### EXERCISE PROMPT
Your answer should be the records again, unchanged in wording and free of images.

### THE INPUT
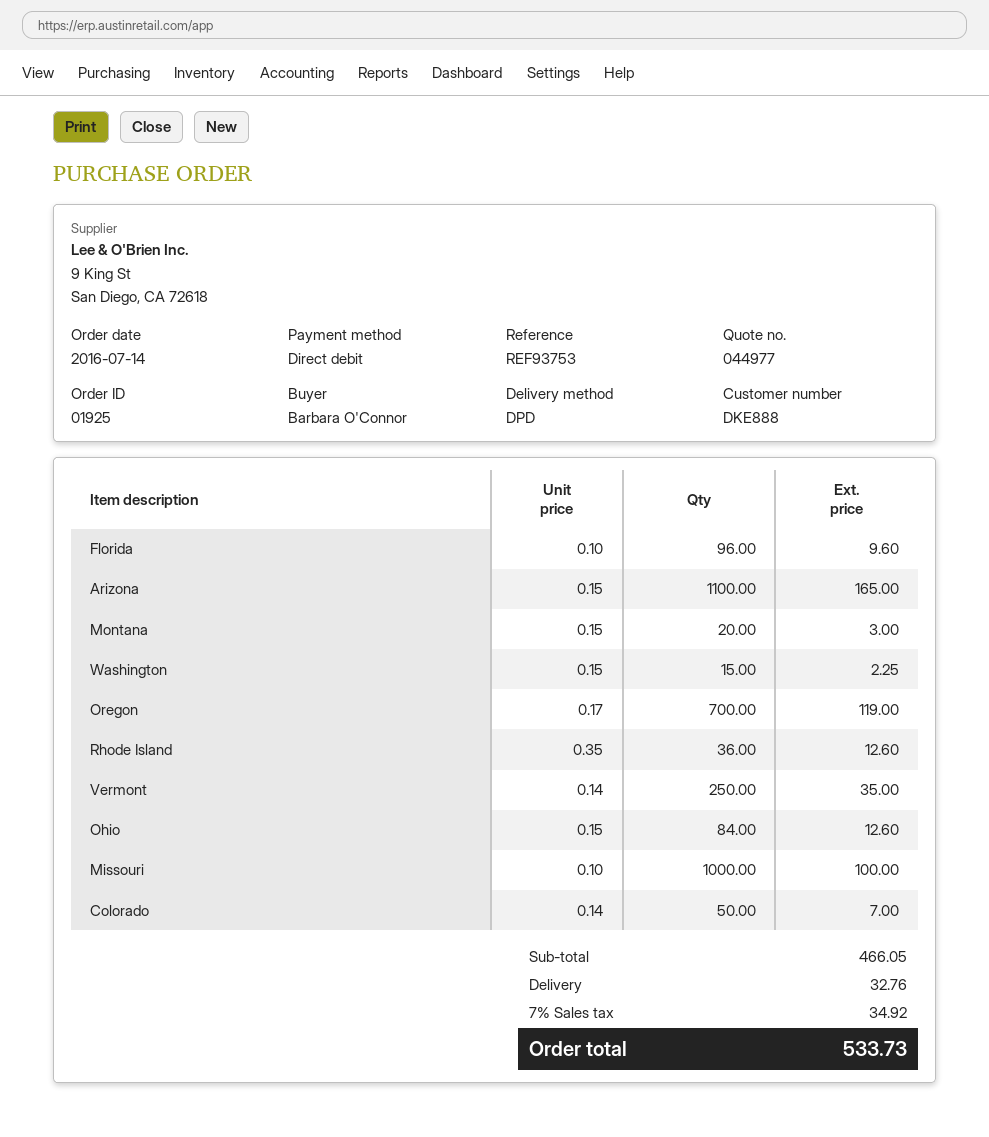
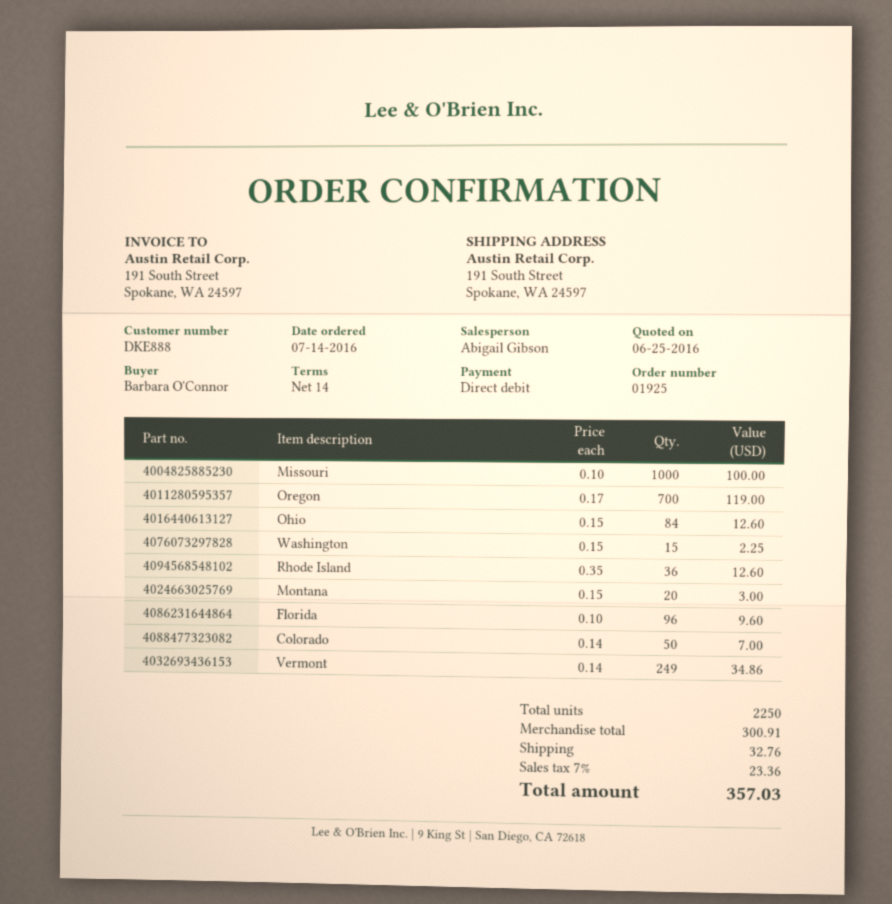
Arizona: 1100 x 0.15 = 165.00 -> none
Vermont: 250 x 0.14 = 35.00 -> 249 x 0.14 = 34.86
subtotal: 466.05 -> 300.91
tax: 7% = 34.92 -> 7% = 23.36
total: 533.73 -> 357.03

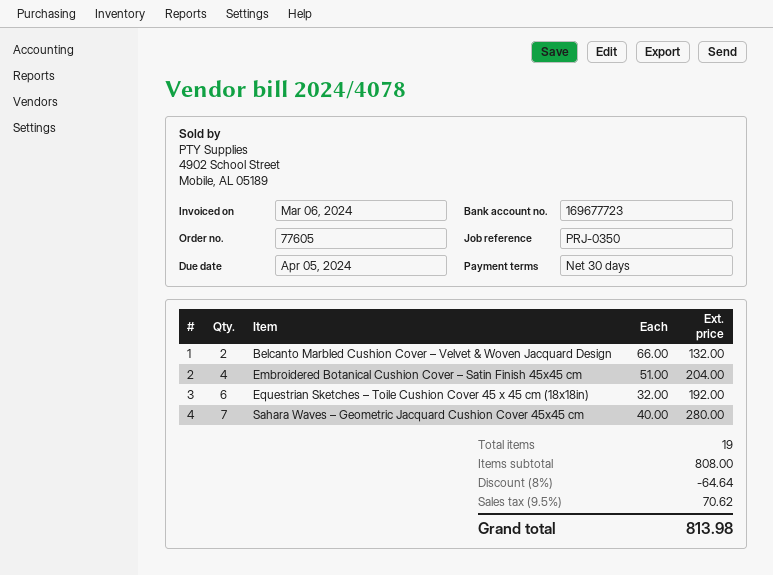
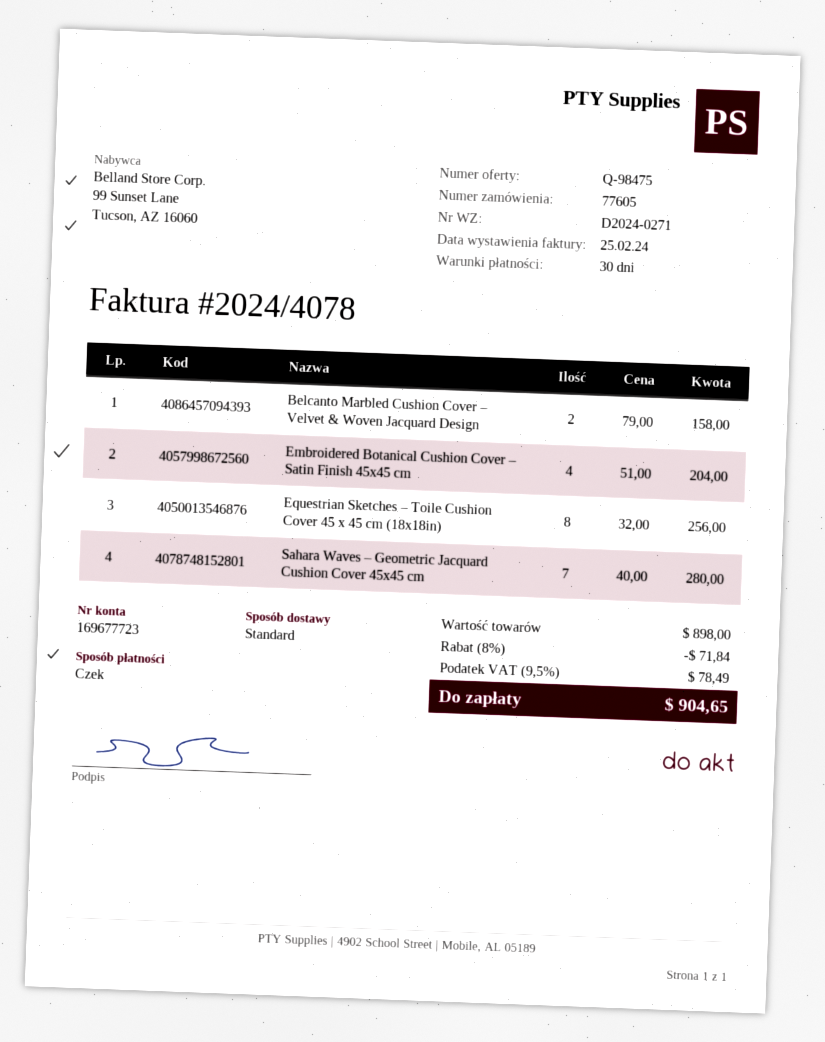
invoice date: 2024-03-06 -> 2024-02-25
Belcanto Marbled Cushion Cover – Velvet & Woven Jacquard Design: 2 x 66.00 = 132.00 -> 2 x 79.00 = 158.00
Equestrian Sketches – Toile Cushion Cover 45 x 45 cm (18x18in): 6 x 32.00 = 192.00 -> 8 x 32.00 = 256.00
subtotal: 808.00 -> 898.00
discount: 8% = 64.64 -> 8% = 71.84
tax: 9.5% = 70.62 -> 9.5% = 78.49
total: 813.98 -> 904.65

### EXERCISE OUTPUT
Arizona: 1100 x 0.15 = 165.00 -> none
Vermont: 250 x 0.14 = 35.00 -> 249 x 0.14 = 34.86
subtotal: 466.05 -> 300.91
tax: 7% = 34.92 -> 7% = 23.36
total: 533.73 -> 357.03

invoice date: 2024-03-06 -> 2024-02-25
Belcanto Marbled Cushion Cover – Velvet & Woven Jacquard Design: 2 x 66.00 = 132.00 -> 2 x 79.00 = 158.00
Equestrian Sketches – Toile Cushion Cover 45 x 45 cm (18x18in): 6 x 32.00 = 192.00 -> 8 x 32.00 = 256.00
subtotal: 808.00 -> 898.00
discount: 8% = 64.64 -> 8% = 71.84
tax: 9.5% = 70.62 -> 9.5% = 78.49
total: 813.98 -> 904.65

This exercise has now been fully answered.